I'd never felt as much anger towards a newspaper article as I did on Wednesday morning while reading the New York Times article on the Berkeley tragedy entitled “Berkeley Balcony Collapse Kills 6, Including Irish Tourists.”

What ought to have been an account of the tragedy and its aftermath was instead an attack on the J-1 visa program, and a series of sweeping statements and assumptions about the minority of Irish students who, in past J-1 summers, have caused some serious damage to the buildings in which they were staying.

The insinuation in this article was that there was something seriously wrong with Irish students – that they spent their summers in the United States drinking to excess and leaving a trail of senseless destruction behind them when they headed home in September.

Yes, there were a group of students who caused significant damage to a woman's home last year. This 2014 group “broke doors and they smashed windows; they even punched holes in the walls.” It is the type of senseless destruction that most, if not all, college students the world over have witnessed at some point.

As a rising Notre Dame Junior, as well as someone who was born, raised, and educated in Ireland, I felt deeply offended by the New York Times' article. It was as though the reason this balcony fell was because of all the harm previous Irish J-1 students had done rather than because the design or structure of the balcony was poor.

The authors of the article spent next to no time questioning how a supposedly structurally sound balcony gave way. Instead, they chose to place the blame entirely upon the victims themselves, when it is not even known for certain yet if all or any of the victims had been drinking that night.

In my two years as a college student in the United States, I have been to my fair share of parties hosted by people just like the ones involved in the tragedy on Monday night/early Tuesday morning.

The atmosphere on campus is not unlike the atmosphere of the J-1 summer as outlined by this New York Times article. Students study hard from Sunday to Thursday. Once Thursday night rolls the shackles come off, especially on football weekends. Most people I know turn to alcohol as their way of relieving the enormous stress they place themselves under. Some even get belligerently drunk and do ridiculously stupid things.

At the end of last semester, I attended an outdoor party where a couch was set on fire for no reason other than to watch it burn. I know from what I have seen and heard that other colleges are no different. In fact, Notre Dame's partying habits pale in comparison to theirs.

The J-1 summer is like the fun and partying of Spring Break mixed with the excitement and curiosity of the first week of the semester mixed with the intensity and focus of finals week. You get one shot at a J-1 and nobody wants to waste it by not having fun, by missing an opportunity to create amazing memories.

Unfortunately, this can include some mindless vandalism, but look at any photos of Panama City Beach after Spring Break and you'll notice that American students do the exact same things.

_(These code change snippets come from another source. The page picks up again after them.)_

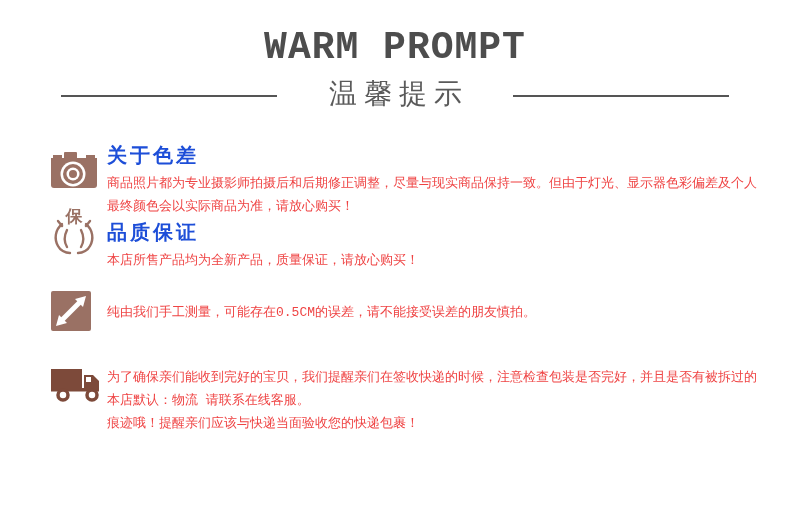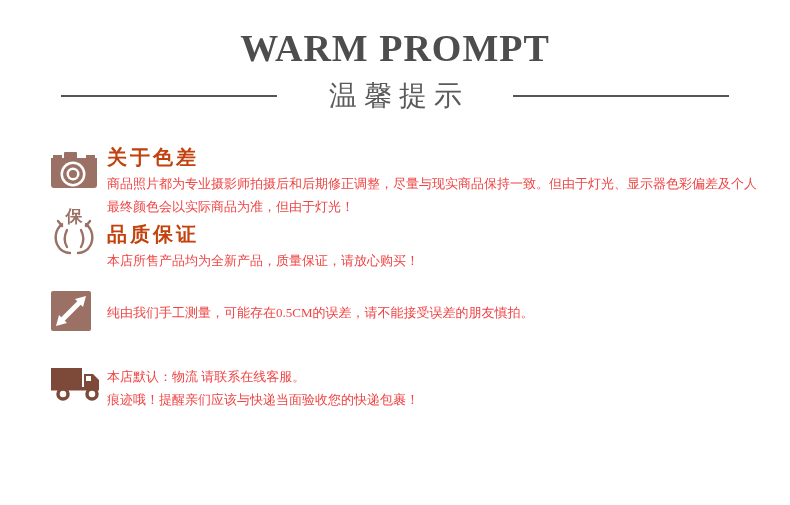--- a/index.html
+++ b/index.html
@@ -8,7 +8,7 @@
     width:790px;height:505px;
     background:#ffffff;
     overflow:hidden;
-    font-family:Liberation Serif, serif;
+    font-family:Liberation Mono, monospace;
   }
   
   .page-title{

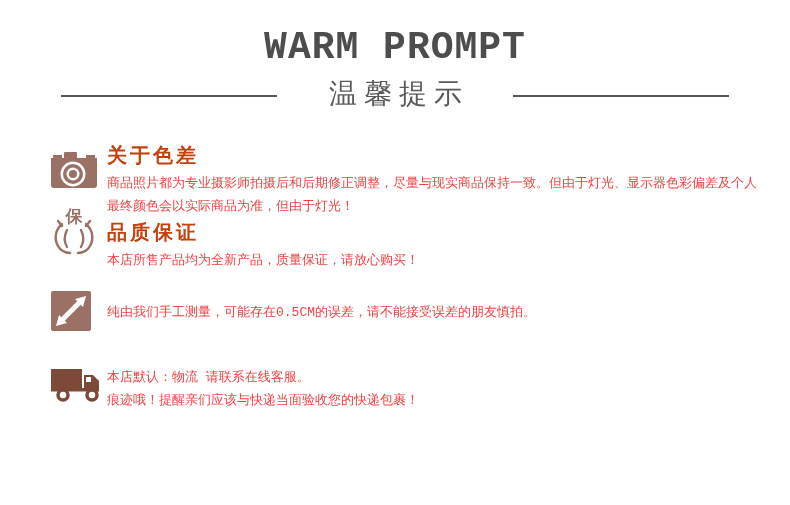--- a/index.html
+++ b/index.html
@@ -56,7 +56,7 @@
     line-height:22px;
     font-weight:bold;
     letter-spacing:3px;
-    color:#c2410c;
+    color:#1d4ed8;
   }
   .tip-line{
     margin:0;

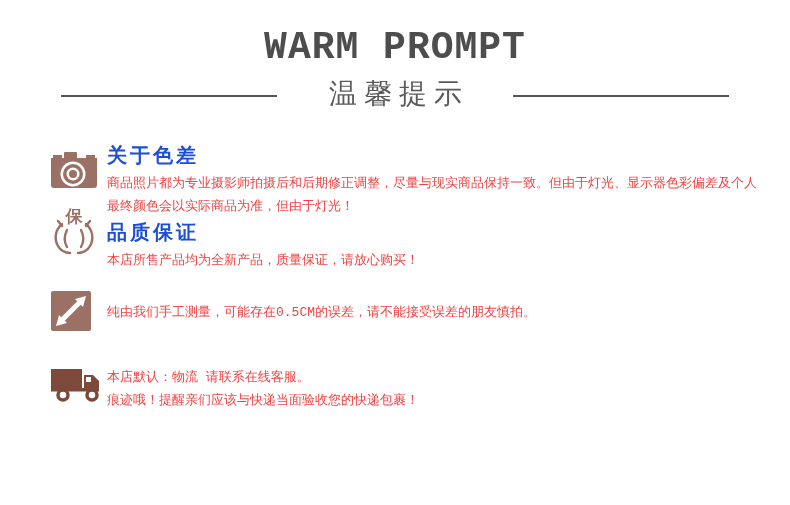--- a/index.html
+++ b/index.html
@@ -97,7 +97,7 @@
       <div class="text-cell">
         <h2 class="tip-title">关于色差</h2>
         <p class="tip-line">商品照片都为专业摄影师拍摄后和后期修正调整，尽量与现实商品保持一致。但由于灯光、显示器色彩偏差及个人</p>
-        <p class="tip-line">最终颜色会以实际商品为准，但由于灯光！</p>
+        <p class="tip-line">最终颜色会以实际商品为准，请放心购买！</p>
       </div>
     </section>
 

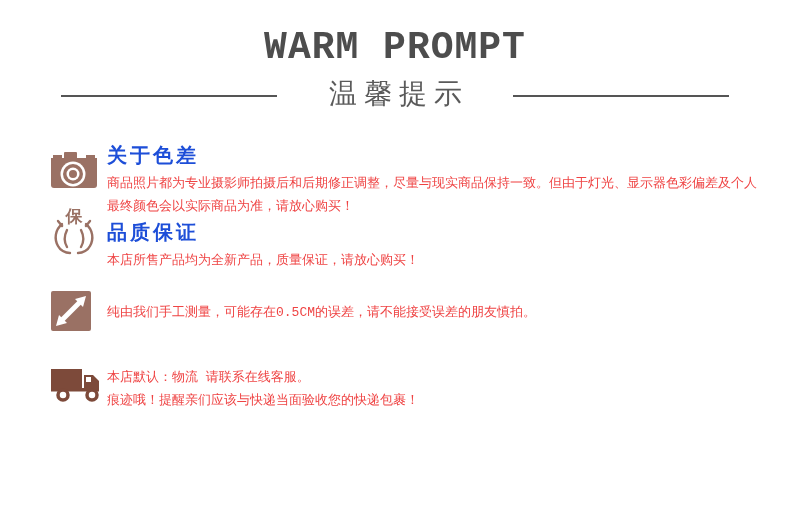--- a/index.html
+++ b/index.html
@@ -147,6 +147,7 @@
         </svg>
       </div>
       <div class="text-cell">
+        <p class="tip-line">为了确保亲们能收到完好的宝贝，我们提醒亲们在签收快递的时候，注意检查包装是否完好，并且是否有被拆过的</p>
         <p class="tip-line">本店默认：物流 请联系在线客服。</p>
         <p class="tip-line">痕迹哦！提醒亲们应该与快递当面验收您的快递包裹！</p>
       </div>

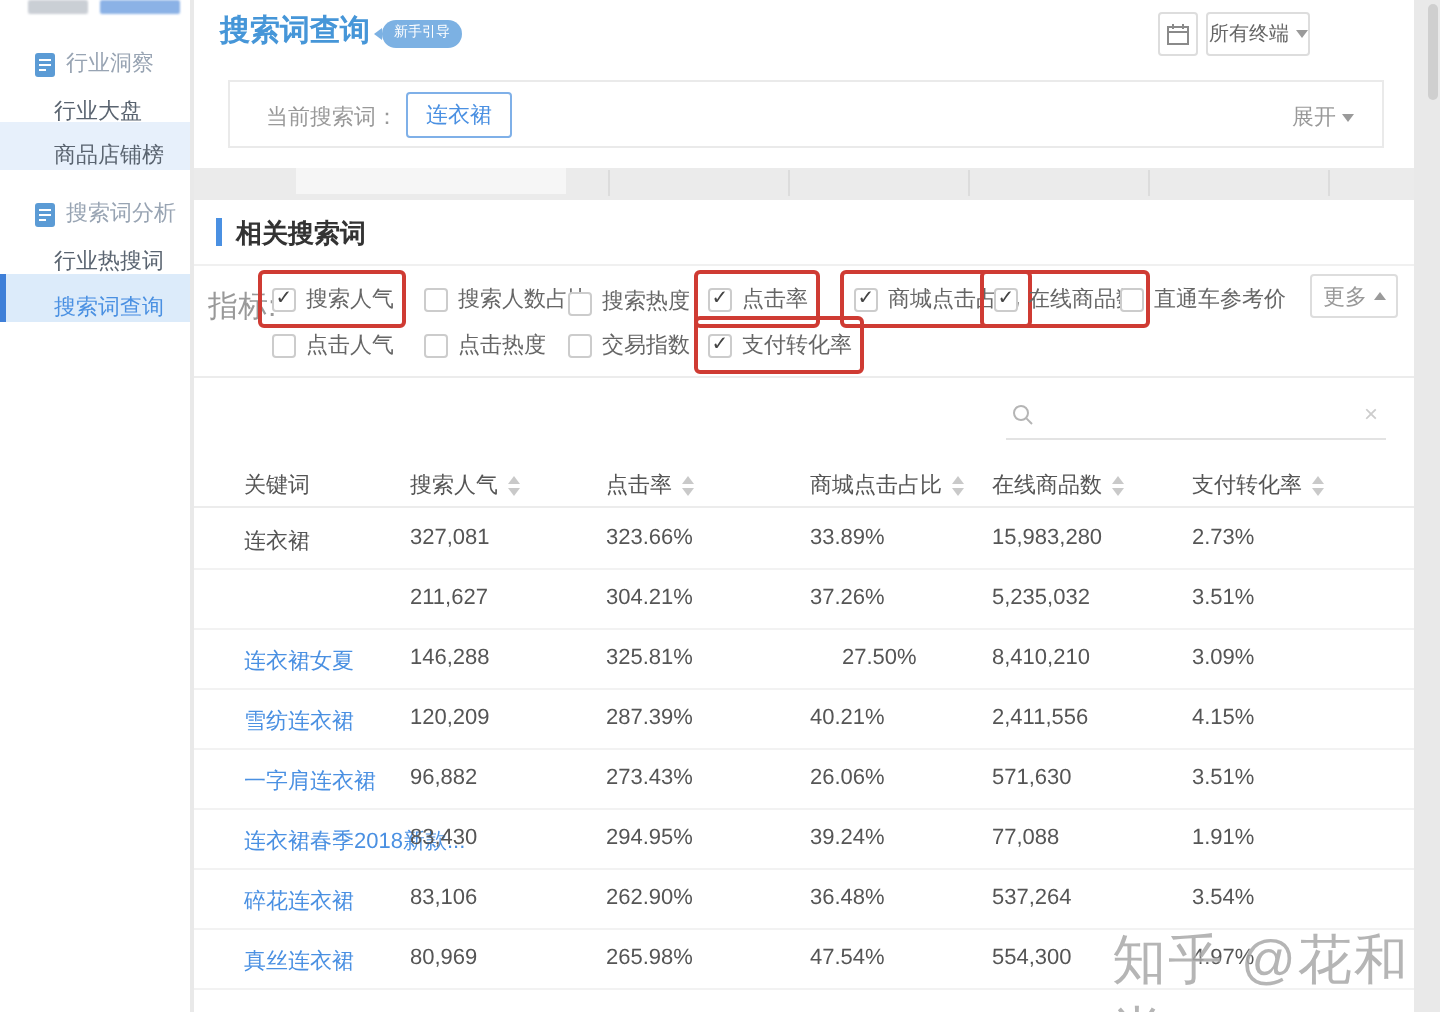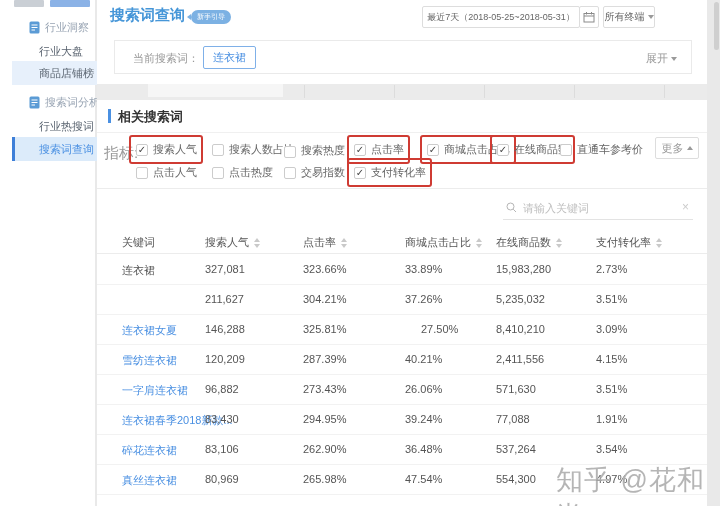--- a/index.html
+++ b/index.html
@@ -139,7 +139,6 @@
   <div class="page-title">搜索词查询</div>
   <div class="badge">新手引导</div>
 
-  <div class="top-btn btn-date">最近7天（2018-05-25~2018-05-31）</div>
   <div class="top-btn btn-cal">
     <svg width="12" height="12" viewBox="0 0 12 12">
       <rect x="1" y="2.5" width="10" height="8.5" fill="none" stroke="#8a8a8a"></rect>

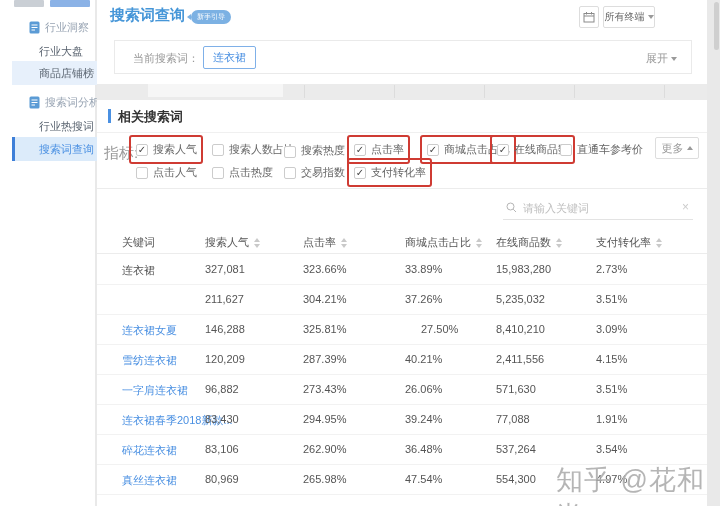--- a/index.html
+++ b/index.html
@@ -15,8 +15,8 @@
   .smudge { position:absolute; top:0; height:7px; border-radius:1px; filter:blur(.6px); }
   .smudge.g { left:14px; width:30px; background:#b9bfc8; opacity:.75; }
   .smudge.b { left:50px; width:40px; background:#6f9fe0; opacity:.8; }
-  .side-item { position:absolute; left:0; width:95px; height:24px; display:flex; align-items:center;
-               font-size:11px; color:#5a6470; cursor:pointer;margin-left:12px; }
+  .side-item { position:absolute; left:0; width:95px; height:24px; display:flex; align-items:flex-end;
+               font-size:11px; color:#5a6470; cursor:pointer; }
   .side-item .lbl { padding-left:27px; }
   .side-item.group { color:#98a4b3; }
   .side-item.group .lbl { padding-left:5px; }

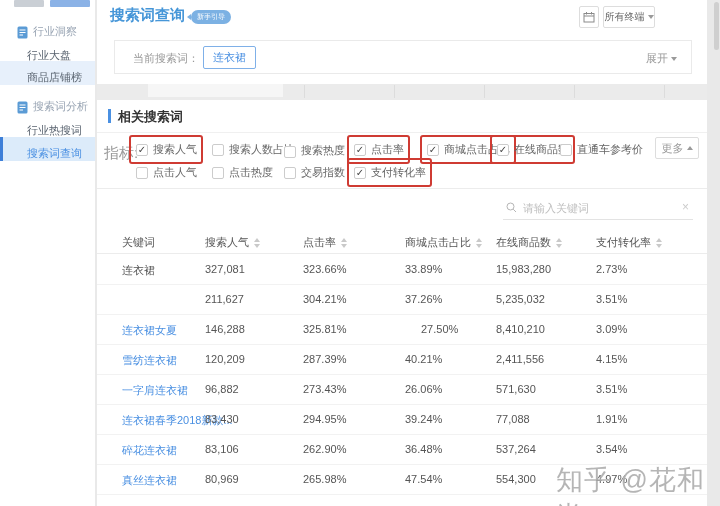--- a/index.html
+++ b/index.html
@@ -241,7 +241,6 @@
       <circle cx="4.5" cy="4.5" r="3.5" fill="none" stroke="#b5b5b5"></circle>
       <line x1="7.2" y1="7.2" x2="10" y2="10" stroke="#b5b5b5"></line>
     </svg>
-    <input class="search-input" placeholder="请输入关键词" style="">
     <span class="clear-x">×</span>
   </div>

None of this means that a balcony should collapse and that the students standing on it should plummet forty feet, as my reading of the New York Times article led me to believe.

The New York Times implied that Irish college students are unique in their tendency to get drunk and engage in acts of stupidity. From my experience with the American college campus, this is certainly not the case. The potential for stupidity among college students is universal.

This New York Times article focuses too much on the nationality of the victims and barely focuses at all on trying to figure out how this horrific accident occurred. Personally, I would like to know the building standards for 5x10 balconies and what the absolute maximum weight limit for one should be – not what damage an entirely separate group of Irish students caused last summer.

The New York Times' article was written in very poor taste. There will come a time for reviewing the Irish attitude towards the J-1 program as a whole, but that time is not today, nor tomorrow, nor any time before the families of those who died have been allowed time to properly grieve.